● **Extracted data**
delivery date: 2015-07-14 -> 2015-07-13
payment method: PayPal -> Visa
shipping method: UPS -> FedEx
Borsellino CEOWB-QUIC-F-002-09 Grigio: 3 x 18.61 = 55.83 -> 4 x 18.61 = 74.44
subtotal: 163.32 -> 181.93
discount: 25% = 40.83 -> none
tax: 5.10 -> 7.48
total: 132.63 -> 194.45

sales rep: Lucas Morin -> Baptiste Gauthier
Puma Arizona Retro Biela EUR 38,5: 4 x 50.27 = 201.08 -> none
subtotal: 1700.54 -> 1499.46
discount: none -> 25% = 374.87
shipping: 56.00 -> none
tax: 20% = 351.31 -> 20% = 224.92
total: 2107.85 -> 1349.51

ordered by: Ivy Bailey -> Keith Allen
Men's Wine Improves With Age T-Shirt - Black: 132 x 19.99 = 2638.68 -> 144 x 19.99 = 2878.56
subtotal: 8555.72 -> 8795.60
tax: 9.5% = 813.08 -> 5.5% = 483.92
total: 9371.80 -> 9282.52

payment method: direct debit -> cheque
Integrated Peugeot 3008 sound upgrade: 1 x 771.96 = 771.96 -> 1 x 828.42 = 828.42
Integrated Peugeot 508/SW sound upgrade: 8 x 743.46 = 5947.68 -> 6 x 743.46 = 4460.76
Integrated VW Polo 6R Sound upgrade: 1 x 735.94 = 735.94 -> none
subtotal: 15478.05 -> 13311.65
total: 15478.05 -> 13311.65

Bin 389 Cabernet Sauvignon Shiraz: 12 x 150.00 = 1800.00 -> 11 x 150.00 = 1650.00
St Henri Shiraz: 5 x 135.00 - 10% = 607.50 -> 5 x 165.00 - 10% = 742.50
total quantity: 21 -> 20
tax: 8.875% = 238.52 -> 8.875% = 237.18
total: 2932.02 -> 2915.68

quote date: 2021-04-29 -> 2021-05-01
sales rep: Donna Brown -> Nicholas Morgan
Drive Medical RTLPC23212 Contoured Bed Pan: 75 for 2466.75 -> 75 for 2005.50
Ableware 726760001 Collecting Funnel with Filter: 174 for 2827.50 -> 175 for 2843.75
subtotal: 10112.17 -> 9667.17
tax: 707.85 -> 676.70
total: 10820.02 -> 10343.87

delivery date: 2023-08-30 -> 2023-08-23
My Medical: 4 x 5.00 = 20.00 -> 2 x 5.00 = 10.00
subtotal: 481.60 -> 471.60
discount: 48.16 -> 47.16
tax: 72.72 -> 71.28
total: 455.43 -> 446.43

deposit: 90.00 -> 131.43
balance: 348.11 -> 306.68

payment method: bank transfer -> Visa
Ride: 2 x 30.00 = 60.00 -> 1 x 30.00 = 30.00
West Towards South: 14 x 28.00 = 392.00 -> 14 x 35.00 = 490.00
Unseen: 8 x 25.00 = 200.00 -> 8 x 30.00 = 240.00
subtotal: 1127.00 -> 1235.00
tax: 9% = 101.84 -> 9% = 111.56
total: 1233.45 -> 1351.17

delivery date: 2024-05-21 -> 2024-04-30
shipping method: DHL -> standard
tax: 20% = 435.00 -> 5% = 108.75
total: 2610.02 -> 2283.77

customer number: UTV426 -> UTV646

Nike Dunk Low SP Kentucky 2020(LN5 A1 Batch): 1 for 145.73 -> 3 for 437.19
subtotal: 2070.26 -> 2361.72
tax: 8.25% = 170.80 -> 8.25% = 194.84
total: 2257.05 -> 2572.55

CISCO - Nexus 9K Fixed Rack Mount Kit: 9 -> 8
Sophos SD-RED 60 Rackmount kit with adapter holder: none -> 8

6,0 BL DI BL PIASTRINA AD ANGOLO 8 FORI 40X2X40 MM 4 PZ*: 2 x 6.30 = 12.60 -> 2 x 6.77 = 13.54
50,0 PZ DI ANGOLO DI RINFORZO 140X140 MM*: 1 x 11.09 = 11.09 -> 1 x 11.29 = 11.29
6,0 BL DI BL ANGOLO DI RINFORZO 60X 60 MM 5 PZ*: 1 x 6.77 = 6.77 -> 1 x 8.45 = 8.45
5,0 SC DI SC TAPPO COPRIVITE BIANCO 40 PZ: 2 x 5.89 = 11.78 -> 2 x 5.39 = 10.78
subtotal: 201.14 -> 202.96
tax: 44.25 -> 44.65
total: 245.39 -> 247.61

● **Exercise goal**
The response should hold exactly the lines starting at the line with "delivery date: 2023-08-30 -> 2023-08-23" and ending at the line with "Unseen: 8 x", and no other line of the material above.

● **Answer to this exercise**
delivery date: 2023-08-30 -> 2023-08-23
My Medical: 4 x 5.00 = 20.00 -> 2 x 5.00 = 10.00
subtotal: 481.60 -> 471.60
discount: 48.16 -> 47.16
tax: 72.72 -> 71.28
total: 455.43 -> 446.43

deposit: 90.00 -> 131.43
balance: 348.11 -> 306.68

payment method: bank transfer -> Visa
Ride: 2 x 30.00 = 60.00 -> 1 x 30.00 = 30.00
West Towards South: 14 x 28.00 = 392.00 -> 14 x 35.00 = 490.00
Unseen: 8 x 25.00 = 200.00 -> 8 x 30.00 = 240.00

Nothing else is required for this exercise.